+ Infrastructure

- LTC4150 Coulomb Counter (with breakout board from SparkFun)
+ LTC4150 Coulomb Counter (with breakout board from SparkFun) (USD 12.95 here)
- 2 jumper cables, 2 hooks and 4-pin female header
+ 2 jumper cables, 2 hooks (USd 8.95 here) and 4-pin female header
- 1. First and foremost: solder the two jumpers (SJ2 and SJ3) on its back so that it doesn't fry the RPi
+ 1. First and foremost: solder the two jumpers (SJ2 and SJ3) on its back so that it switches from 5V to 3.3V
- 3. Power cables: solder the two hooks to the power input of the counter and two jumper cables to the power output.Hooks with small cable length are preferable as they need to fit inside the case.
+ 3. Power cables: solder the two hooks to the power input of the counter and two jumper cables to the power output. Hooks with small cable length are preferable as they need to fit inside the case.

···

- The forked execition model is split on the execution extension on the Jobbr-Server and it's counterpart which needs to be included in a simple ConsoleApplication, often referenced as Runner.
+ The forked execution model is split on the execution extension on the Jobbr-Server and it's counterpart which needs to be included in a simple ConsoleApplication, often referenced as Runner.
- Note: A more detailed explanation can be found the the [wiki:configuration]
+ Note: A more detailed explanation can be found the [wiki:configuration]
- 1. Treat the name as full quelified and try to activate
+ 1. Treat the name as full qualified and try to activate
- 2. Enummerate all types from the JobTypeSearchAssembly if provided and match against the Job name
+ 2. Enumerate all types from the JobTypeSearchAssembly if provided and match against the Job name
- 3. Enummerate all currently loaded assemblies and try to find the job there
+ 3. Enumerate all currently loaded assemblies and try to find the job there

···

■ Work request
The answer must be a single number: how many lines above contain the word "back".

■ Exercise result
2